## PROBLEM DESCRIPTION:
Your job is to copy the lines from the material that include "原因可能是".

## SUPPLIED DATA:
+++++
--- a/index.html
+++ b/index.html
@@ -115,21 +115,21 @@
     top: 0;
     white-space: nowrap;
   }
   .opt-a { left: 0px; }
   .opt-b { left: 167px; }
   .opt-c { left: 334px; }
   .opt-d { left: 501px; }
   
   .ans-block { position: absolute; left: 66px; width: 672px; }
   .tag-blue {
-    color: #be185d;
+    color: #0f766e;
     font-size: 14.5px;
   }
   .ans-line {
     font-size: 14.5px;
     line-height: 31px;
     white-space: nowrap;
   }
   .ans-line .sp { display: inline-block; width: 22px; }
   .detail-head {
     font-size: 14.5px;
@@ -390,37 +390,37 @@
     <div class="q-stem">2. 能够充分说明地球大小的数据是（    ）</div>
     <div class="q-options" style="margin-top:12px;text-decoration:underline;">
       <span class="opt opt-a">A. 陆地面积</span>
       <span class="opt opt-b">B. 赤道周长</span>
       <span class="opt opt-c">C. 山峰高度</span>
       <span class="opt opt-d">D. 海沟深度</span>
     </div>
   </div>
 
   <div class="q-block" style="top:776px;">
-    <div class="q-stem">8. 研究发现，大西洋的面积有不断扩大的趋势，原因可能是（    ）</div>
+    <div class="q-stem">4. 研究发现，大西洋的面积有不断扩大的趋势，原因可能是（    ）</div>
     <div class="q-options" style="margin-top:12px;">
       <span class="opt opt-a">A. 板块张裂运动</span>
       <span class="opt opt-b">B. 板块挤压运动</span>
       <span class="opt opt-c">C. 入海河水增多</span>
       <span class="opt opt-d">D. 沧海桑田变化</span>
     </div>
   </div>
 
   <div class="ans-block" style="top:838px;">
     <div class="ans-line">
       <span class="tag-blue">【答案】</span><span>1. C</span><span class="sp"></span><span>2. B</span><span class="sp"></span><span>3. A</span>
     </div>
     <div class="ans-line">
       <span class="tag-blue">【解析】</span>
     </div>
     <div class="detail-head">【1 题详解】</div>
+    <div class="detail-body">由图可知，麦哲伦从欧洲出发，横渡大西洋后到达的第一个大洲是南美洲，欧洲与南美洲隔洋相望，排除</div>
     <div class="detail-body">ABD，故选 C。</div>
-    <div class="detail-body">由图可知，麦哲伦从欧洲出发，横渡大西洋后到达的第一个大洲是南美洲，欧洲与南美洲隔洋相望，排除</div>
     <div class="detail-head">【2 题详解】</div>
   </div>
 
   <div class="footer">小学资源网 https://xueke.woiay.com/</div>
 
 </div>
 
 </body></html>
+++++
## WRITTEN RESPONSE:
-    <div class="q-stem">8. 研究发现，大西洋的面积有不断扩大的趋势，原因可能是（    ）</div>
+    <div class="q-stem">4. 研究发现，大西洋的面积有不断扩大的趋势，原因可能是（    ）</div>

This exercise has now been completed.